§ REQUIREMENT: Taking the line with "[24,999,470,1240] Preparano le" as the first and the line with "moved [24,1467,834,1574] ->" as the last, set down exactly every line in that range from the entries below, and no more.
*** Opening of DATA EXTRACTS ***
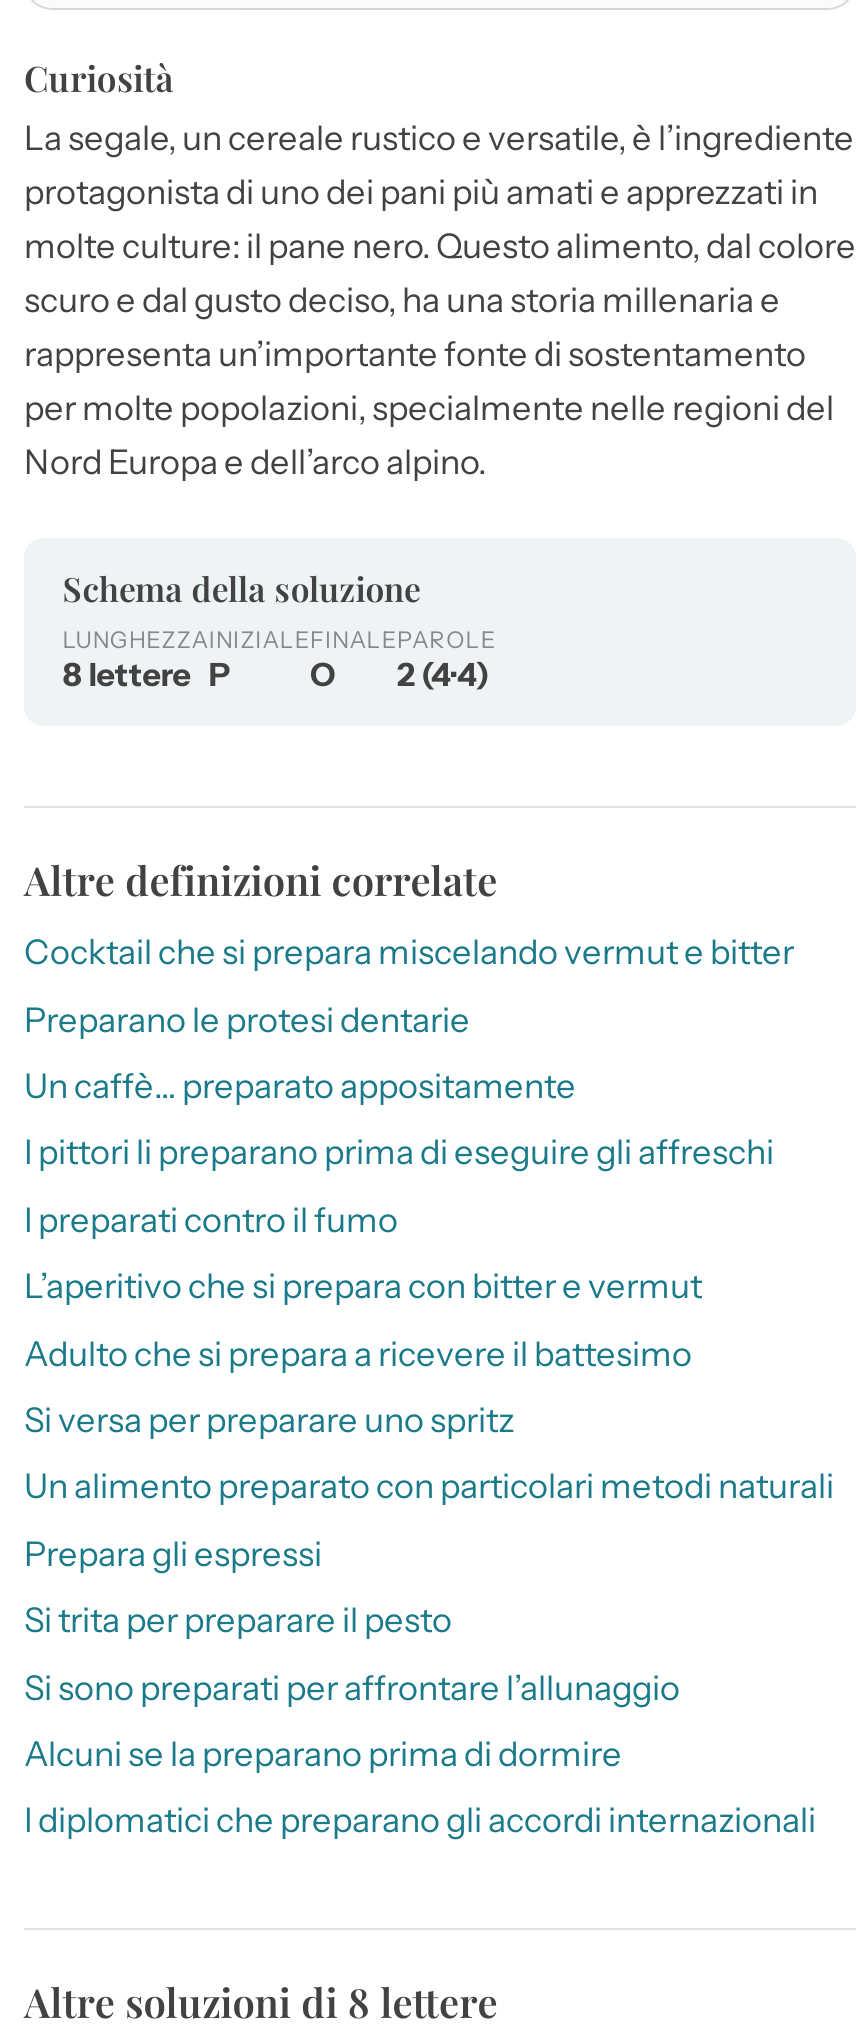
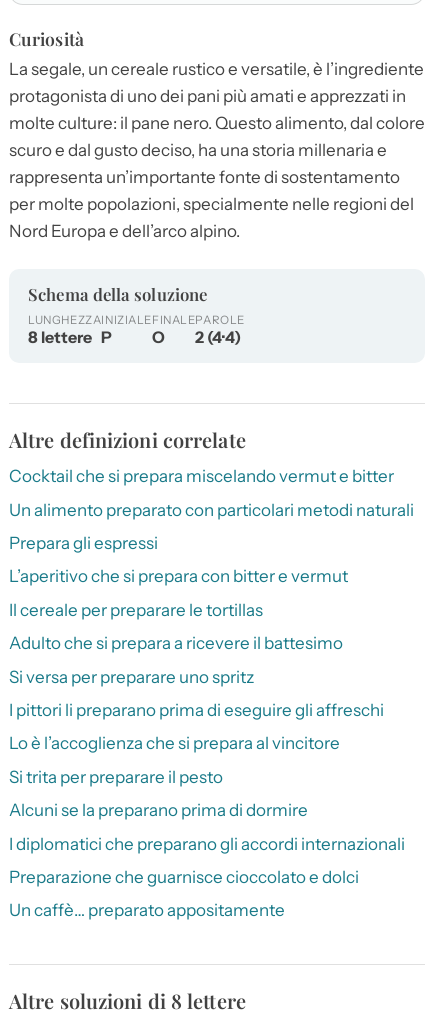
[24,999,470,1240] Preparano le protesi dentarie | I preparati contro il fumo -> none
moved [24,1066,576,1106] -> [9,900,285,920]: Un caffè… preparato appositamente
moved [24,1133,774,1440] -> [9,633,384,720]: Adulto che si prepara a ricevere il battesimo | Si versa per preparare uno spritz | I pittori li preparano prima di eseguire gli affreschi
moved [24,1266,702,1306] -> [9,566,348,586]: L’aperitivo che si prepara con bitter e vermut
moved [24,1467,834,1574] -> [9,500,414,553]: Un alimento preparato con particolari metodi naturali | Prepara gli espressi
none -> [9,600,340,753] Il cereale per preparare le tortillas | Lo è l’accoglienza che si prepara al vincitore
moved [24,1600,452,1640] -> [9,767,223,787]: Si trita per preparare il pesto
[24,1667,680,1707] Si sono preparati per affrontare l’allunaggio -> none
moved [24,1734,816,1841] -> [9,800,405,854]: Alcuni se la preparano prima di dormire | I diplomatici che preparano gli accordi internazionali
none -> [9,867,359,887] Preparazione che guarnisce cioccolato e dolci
*** Close of DATA EXTRACTS ***
*** Opening of DATA EXTRACTS ***
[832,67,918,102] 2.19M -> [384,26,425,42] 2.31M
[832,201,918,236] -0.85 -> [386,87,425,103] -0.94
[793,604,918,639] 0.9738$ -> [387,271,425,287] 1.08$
*** Close of DATA EXTRACTS ***
*** Opening of DATA EXTRACTS ***
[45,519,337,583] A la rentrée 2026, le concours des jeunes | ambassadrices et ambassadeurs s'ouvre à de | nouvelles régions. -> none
*** Close of DATA EXTRACTS ***
§ WRITTEN SOLUTION:
[24,999,470,1240] Preparano le protesi dentarie | I preparati contro il fumo -> none
moved [24,1066,576,1106] -> [9,900,285,920]: Un caffè… preparato appositamente
moved [24,1133,774,1440] -> [9,633,384,720]: Adulto che si prepara a ricevere il battesimo | Si versa per preparare uno spritz | I pittori li preparano prima di eseguire gli affreschi
moved [24,1266,702,1306] -> [9,566,348,586]: L’aperitivo che si prepara con bitter e vermut
moved [24,1467,834,1574] -> [9,500,414,553]: Un alimento preparato con particolari metodi naturali | Prepara gli espressi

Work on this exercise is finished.